In the liner notes to his superb, hand-hewn new album Prospect Hill, self-described “American Songster” Dom Flemons proclaims 2014 the Year of the Folksinger. “There are so many elements coming together,” he wrote. “And that hunch, hope, feeling or dream are what guide this album for me. I was not sure if my proclamation would be warranted or just a foolish notion, but when Pete Seeger passed the night before we began recording, I knew that notion was a reality.”
Not long ago our friends at The Bluegrass Situation published a list of young artists who are carrying Seeger’s torch into the new dawn, including Vikesh Kapoor, Willie Watson and Dom Flemons himself. If the unusual name rings part of a bell, Dom was a founding member of the Carolina Chocolate Drops, one of the most remarkable stories in folk and roots music of the last decade.
Dom grew up in Phoenix and got deeply involved in folk music there, producing numerous albums by himself and others. But it was a few years later that he focused hard on early blues, jug band and string band music. At a now storied Black Banjo Gathering in North Carolina in 2005, he found common cause with some other musicians and formed a band that would spark an overdue revival of African-American folk traditions. Where for many black Americans there had been baggage attached to the pre War repertoire, the Chocolate Drops heaved it overboard and invited all music fans to listen to an array of songs, instruments (like the old-time banjo, the bones and the kazoo) and guest musicians (such as NC fiddler Joe Thompson). The arresting vocals of Rhiannon Giddens and fresh twists like beat boxing from Adam Matta forged a band that reframed Americana and won a Grammy Award to boot.

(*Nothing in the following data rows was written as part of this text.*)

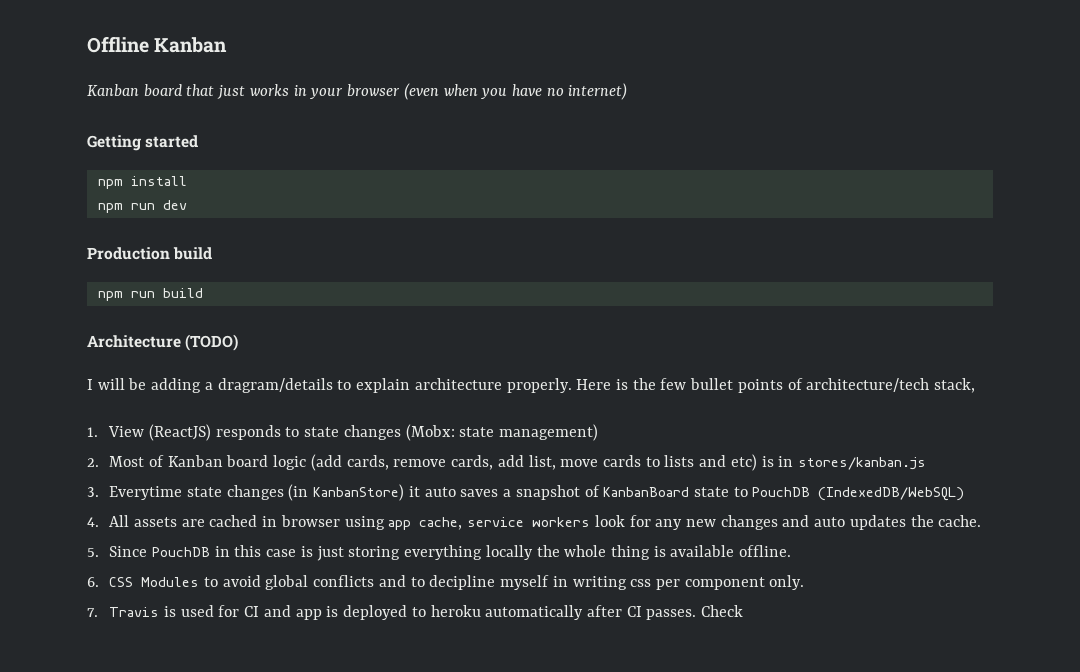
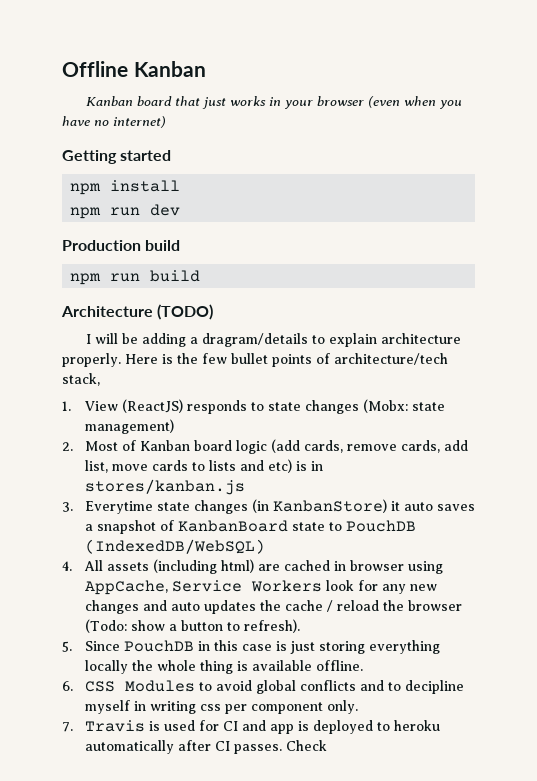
(178, 522) none -> [152,559,254,574] (including html)
[388,517,591,530] app cache, service workers -> [84,580,322,595] AppCache, Service Workers
[938,515,982,527] cache. -> [284,600,462,612] [84,619,300,633] cache / reload the browser (Todo: show a button to refresh).

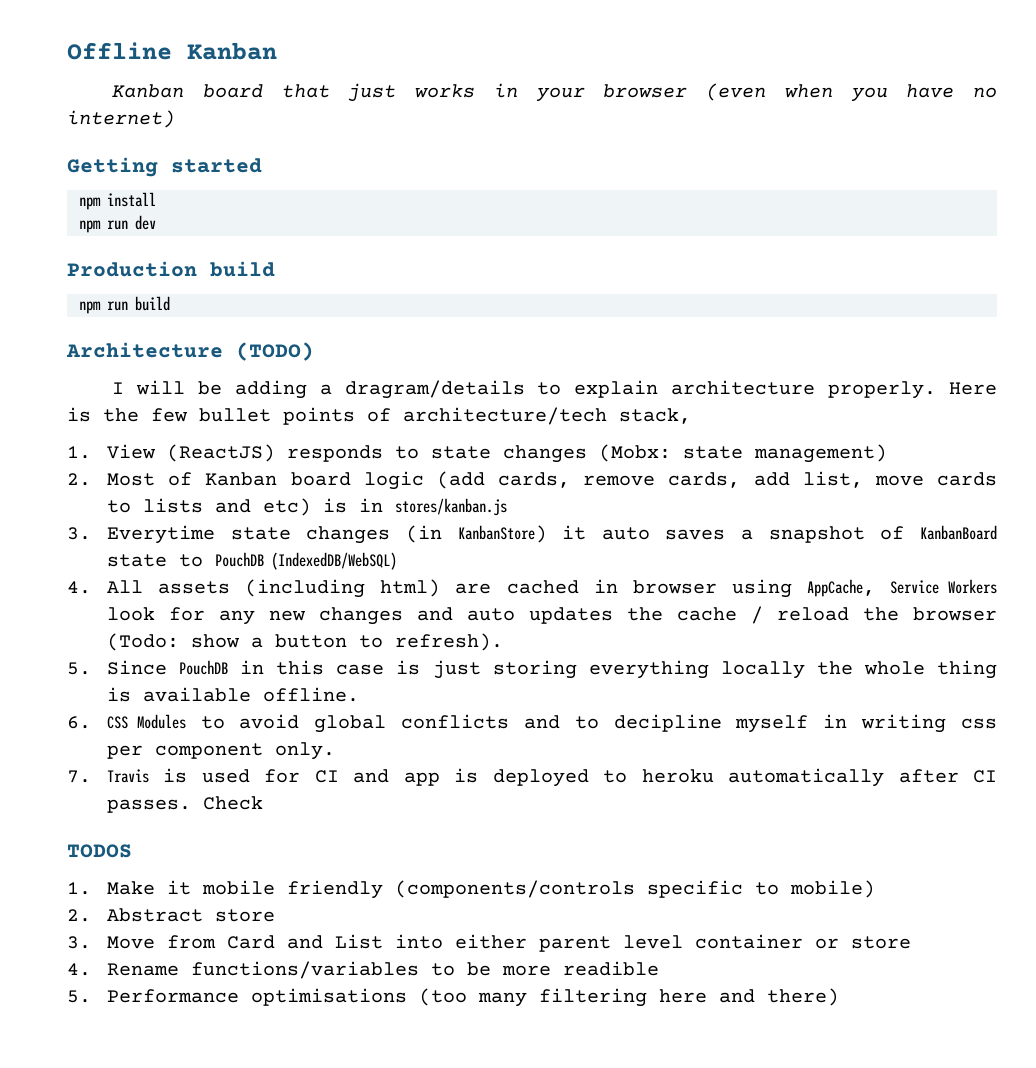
(327, 745) none -> [67,844,132,858] [67,880,875,899] [67,908,275,922] [67,934,911,952] [67,961,659,979] [67,988,839,1007] // TODOS // 1. Make it mobile friendly (components/controls specific to mobile) // 2. Abstract store // 3. Move from Card and List into either parent level container or store // 4. Rename functions/variables to be more readible // 5. Performance optimisations (too many filtering here and there)

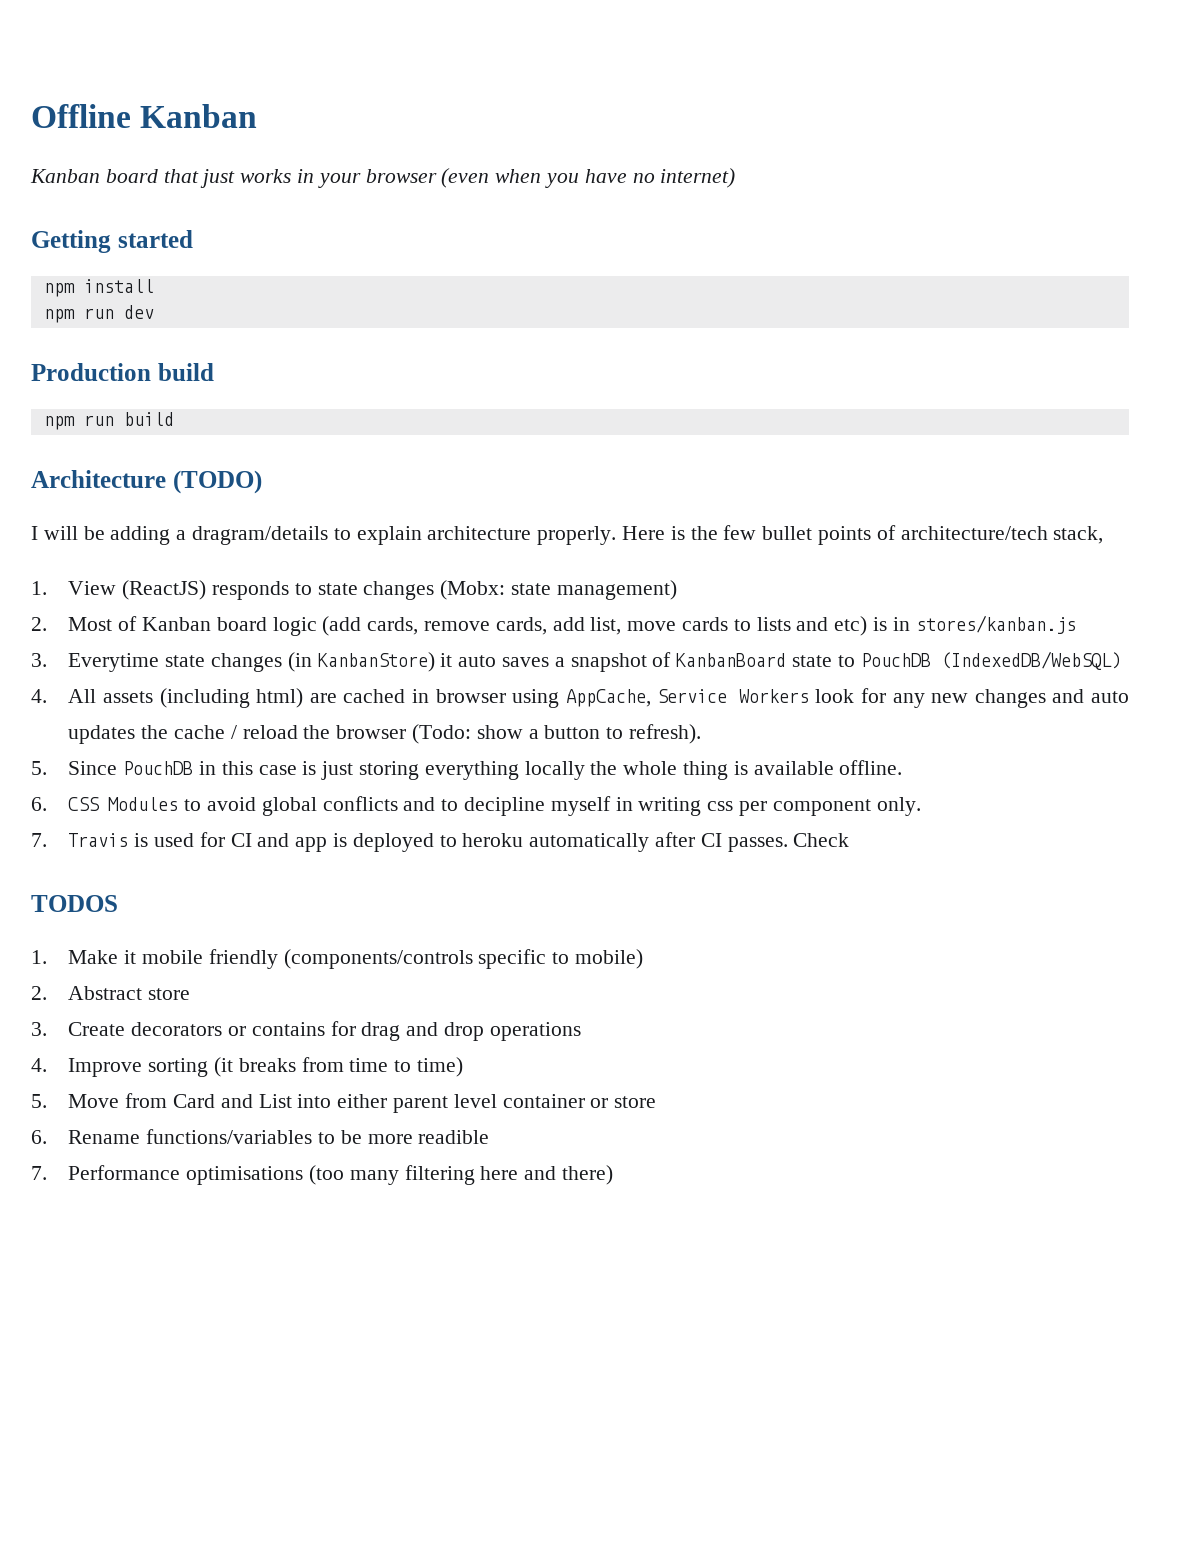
(91, 942) none -> [68,1021,581,1041] [31,1057,464,1077] [31,1094,47,1108] Create decorators or contains for drag and drop operations // 4. Improve sorting (it breaks from time to time) // 5.
[67,963,91,976] 4. -> [31,1130,47,1144] 6.
[67,990,91,1003] 5. -> [31,1166,47,1180] 7.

In late 2013, the band announced that after eight years, Flemons was moving on to fulfill solo ambitions. He’d released some albums on his own before, but something about Prospect Hill speaks to a new start and a true debut. It’s named for a tiny town in North Carolina that’s a bit suspended in time, with a beautiful 150-year-old general store that acts as sort of a backdrop for the sessions. The album was released by the Music Maker Relief Foundation, that fascinating non-profit that’s championed and supported some of the Deep South’s most authentic artists. Most are far more elderly than Mr. Flemons, but Dom has been a great friend of Music Makers and it seems like a proper fit. As for the music, you’ll hear a wide range of songs written and scouted/scrounged by Dom. I love his ode to Nashville’s “Hot Chicken” and the funky harmonica tune “Georgia Drumbeat” is rural as can be, yet it could be sampled by a hip-hop artist.
It’ll be a great pleasure to welcome Dom to Roots.
To close the show we’ll dance along with Alanna Royale, a band familiar to most Roots fans as the breakout soul stars of East Nashville. With a polished and punchy horn section, smart guitar leadership from Jarod Colby and of course the brassy, commanding Alanna up front, they’re a full-body massage and workout all in one. Sweat is just part of the set. The sextet has at last finished work on a debut full-length album, which will be called Achilles and which will come out Sept. 16. In an American Songwriter preview and single debut on the song “Animal” (long one of our faves), Alanna reveals she’s had a major bout of vocal chord problems that required much recovery and patience. Sounds like that’s behind her and we wish her and the band well as they roll this star-making project out this fall.
Rounding out the bill, two songwriting artists who will be new to me but who are fast becoming familiar to Music City. Ruston Kelly has been in town since 2006 and he’s made laps of the country with his band Elmwood, which opened for major rock acts. As a writer he’s landed a Tim McGraw cut and refined his own voice into songs that are quite penetrating and elegant. He lets the emotion and pathos of classic country into his music without becoming a stylistic anchor. And Elise Davis is an Arkansas native who moved to Nashville in a rush of enthusiasm and hope with her guitar. It seems this was not altogether wrong-headed, in that she won an American Songwriter/Martin Guitar songwriting contest, which set her up with some publishing support. Her EP called Life is rich with melodies and messages that match.
So I’m on board making 2014 the Year of the Folksinger, as long as that holds true for every year thereafter as well.